Естественно, что она, эта интеллигенция, не хотела и не могла быть обреченной на роль безучастного зрителя величайшего обмана народа, когда вместо обещанной власти самого этого народа, судьбу его вручили тем, кто никогда им не интересовался, кто не имел никакого представления о нем.

Нашлись, конечно, сторонники большевиков и среди самих киргиз: это были обернувшиеся по-новому старые переводчики.

Тот, кто знаком с ролью переводчиков в деле управления на окраинах России, поймет легко, что сотрудничество с ними не могло ни в какой мере говорить о желании новой власти быть близкой к народу и его нуждам. Таким образом, брошенный лозунг о народной власти самого угнетенного и эксплуатируемого народа в применении к киргизам (да и к одним ли только киргизам!) стал не более как некоторого рода теоретическим жупелом, каким-то «предельным понятием», далеким от осуществления в действительности.

Эта ненормальность была слишком очевидна. Киргизы стали «коситься» не только на советскую власть, но даже сама революция стала приобретать в их глазах другой оттенок, иную окраску.

Большевики принялись тогда исправлять «допущенную ошибку», и панацеей от всех бед явилось, само собою разумеется, создание среди киргиз партии «левых социалистов».

Об этой партии и ее работах в следующий раз.

II

Весь российский период своей истории киргизы прожили вне всякого участия в общественной и политической жизни страны. И земские учреждения и даже суд присяжных, эти считавшиеся необходимыми этапами политического строя, были закрыты для киргизского населения. Выборы же лиц так называемой туземной администрации вовсе не требовали, если можно так выразиться, большой политики и проходили в плоскости соблюдения интересов отдельных киргизских родов, составлявших административную единицу.

Как случайный эпизод, уже более не повторявшийся в жизни киргиз, прошли выборы в 1-ю и 2-ю Государственные думы.

Все это вместе с своеобразием хозяйственно-экономической жизни степи обусловливало отсутствие среди киргиз политических партий и группировок. У всех было одно общее оппозиционное настроение против существовавшего тогда государственного строя.

Революция, вызвав и киргиз к строительству новой жизни, создала почву для партийных группировок.

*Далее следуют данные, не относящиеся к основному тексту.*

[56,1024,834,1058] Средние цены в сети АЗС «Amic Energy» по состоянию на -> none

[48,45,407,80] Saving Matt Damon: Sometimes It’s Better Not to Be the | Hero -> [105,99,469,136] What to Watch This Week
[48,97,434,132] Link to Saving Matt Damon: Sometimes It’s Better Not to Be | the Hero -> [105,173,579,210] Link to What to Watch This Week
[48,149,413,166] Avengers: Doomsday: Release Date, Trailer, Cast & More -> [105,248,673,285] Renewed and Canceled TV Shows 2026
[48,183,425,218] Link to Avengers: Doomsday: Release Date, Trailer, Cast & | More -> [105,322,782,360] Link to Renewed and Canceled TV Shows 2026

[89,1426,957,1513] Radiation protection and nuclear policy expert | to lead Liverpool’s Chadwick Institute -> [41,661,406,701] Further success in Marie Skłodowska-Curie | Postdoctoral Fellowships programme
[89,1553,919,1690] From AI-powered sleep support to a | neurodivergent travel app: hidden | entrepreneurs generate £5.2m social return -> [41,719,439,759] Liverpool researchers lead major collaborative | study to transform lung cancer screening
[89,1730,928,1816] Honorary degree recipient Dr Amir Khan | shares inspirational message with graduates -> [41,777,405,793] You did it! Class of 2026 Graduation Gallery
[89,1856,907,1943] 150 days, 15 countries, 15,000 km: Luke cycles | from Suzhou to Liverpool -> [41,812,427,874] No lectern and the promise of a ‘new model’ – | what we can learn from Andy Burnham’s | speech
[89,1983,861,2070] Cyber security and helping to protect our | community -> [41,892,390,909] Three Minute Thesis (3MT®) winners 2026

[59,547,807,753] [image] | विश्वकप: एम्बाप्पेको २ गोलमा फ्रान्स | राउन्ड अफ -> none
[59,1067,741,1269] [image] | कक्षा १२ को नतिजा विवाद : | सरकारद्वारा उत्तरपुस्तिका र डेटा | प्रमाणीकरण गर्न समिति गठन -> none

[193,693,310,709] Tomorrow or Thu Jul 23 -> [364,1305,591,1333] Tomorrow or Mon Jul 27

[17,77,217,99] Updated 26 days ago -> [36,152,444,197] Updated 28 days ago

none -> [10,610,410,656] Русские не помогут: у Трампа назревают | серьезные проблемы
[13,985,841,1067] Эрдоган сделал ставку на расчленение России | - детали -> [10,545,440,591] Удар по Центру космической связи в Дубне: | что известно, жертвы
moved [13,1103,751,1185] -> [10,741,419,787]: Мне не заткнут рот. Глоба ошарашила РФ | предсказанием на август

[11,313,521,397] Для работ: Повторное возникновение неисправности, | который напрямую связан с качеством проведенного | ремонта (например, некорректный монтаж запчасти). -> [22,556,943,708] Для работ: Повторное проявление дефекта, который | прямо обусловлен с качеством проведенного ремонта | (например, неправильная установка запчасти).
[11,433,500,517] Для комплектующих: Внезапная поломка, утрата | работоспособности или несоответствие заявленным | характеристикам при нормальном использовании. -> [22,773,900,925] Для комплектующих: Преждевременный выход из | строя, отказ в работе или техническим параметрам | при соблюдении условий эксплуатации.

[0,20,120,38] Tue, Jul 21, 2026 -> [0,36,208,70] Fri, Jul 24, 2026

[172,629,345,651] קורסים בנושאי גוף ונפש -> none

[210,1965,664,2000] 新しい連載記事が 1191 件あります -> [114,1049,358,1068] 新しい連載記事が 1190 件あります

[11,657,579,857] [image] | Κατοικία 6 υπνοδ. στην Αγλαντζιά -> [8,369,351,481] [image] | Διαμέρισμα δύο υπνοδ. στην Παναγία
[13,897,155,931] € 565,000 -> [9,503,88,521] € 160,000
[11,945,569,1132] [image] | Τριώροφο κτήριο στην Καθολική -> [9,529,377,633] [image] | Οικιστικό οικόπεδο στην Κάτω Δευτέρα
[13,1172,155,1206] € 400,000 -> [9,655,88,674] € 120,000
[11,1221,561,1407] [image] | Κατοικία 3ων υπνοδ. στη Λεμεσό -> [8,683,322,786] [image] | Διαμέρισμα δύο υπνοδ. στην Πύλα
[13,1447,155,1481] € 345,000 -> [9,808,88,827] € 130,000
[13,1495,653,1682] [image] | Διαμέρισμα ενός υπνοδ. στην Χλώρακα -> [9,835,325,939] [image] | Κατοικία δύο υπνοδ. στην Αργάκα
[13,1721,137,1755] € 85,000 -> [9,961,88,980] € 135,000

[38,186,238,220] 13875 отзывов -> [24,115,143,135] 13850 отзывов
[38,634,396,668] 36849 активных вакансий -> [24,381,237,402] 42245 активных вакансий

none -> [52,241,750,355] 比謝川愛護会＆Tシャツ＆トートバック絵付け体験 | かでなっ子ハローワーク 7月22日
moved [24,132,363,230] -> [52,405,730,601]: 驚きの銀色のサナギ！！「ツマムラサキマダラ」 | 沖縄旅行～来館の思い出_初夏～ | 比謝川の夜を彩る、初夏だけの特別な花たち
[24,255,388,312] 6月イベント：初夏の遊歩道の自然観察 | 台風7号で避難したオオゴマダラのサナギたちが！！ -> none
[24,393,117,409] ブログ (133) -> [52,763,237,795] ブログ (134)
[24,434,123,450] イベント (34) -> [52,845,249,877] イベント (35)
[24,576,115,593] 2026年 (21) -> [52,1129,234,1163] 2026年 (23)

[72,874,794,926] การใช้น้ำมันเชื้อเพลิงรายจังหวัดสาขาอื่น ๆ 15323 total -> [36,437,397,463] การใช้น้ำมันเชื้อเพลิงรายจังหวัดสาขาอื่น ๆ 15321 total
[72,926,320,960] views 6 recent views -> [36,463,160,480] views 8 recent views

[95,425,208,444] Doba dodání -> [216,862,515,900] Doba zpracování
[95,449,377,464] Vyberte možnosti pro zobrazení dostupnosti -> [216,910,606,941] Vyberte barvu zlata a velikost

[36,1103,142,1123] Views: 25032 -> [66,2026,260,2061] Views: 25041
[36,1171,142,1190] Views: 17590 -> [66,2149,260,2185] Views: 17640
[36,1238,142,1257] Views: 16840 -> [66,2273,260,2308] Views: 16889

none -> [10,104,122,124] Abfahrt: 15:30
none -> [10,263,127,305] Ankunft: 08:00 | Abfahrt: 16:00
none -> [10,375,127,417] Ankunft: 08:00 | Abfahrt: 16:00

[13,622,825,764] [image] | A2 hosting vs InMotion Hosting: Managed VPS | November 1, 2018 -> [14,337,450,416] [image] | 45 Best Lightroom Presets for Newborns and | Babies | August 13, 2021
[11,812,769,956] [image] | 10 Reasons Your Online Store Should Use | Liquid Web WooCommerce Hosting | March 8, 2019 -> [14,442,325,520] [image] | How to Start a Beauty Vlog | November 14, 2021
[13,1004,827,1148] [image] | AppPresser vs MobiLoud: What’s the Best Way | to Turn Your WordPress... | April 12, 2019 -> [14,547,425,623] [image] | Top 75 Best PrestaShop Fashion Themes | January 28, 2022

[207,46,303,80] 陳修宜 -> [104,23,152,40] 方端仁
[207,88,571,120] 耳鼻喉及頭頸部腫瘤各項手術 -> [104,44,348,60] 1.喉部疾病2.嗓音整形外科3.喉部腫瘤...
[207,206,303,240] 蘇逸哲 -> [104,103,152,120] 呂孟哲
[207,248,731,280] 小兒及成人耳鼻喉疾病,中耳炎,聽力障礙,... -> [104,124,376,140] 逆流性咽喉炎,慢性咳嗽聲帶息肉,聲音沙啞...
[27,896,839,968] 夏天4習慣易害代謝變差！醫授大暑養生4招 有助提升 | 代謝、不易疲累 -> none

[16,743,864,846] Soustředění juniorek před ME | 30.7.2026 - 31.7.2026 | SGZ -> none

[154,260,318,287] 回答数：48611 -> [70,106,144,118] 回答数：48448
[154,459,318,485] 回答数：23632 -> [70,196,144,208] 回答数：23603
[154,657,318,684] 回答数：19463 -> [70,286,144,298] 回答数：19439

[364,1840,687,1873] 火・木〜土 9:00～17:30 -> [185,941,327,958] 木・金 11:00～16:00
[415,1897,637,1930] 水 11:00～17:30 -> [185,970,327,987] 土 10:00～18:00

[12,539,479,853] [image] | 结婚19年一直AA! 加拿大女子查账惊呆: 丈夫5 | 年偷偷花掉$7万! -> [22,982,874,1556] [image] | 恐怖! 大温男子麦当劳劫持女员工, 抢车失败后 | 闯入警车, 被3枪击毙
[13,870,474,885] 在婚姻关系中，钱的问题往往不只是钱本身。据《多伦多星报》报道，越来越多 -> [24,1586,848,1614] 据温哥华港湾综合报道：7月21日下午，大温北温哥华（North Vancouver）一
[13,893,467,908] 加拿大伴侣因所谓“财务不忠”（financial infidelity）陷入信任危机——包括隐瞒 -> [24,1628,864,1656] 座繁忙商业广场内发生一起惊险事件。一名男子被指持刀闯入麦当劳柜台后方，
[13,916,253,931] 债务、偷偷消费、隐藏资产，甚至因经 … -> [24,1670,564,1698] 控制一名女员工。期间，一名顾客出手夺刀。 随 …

И поскольку революция была воспринята, как национальное освобождение (не в смысле, впрочем, отделения киргиз от России, а в смысле возможности удовлетворения национальных интересов в рамках российской государственности), постольку и партии необходимо выдвигали на первый план вопрос национальный.

Но киргизы сознавали ясно, что отсутствие у них самих классового деления не означает вовсе отсутствие их классового врага. Классовый враг русского трудового крестьянства и русских рабочих является также врагом и киргизской массы.

Это обстоятельство было учтено киргизами, вернее, той инициативной группой, которая летом 1917 г. взяла на себя задачу выработки программы самостоятельной киргизской политической партии «Алаш».

Оставляя пока в стороне политическую часть программы «Алаша», я здесь укажу, что в области социальной партия приняла целиком программу-минимум русских социалистических партий.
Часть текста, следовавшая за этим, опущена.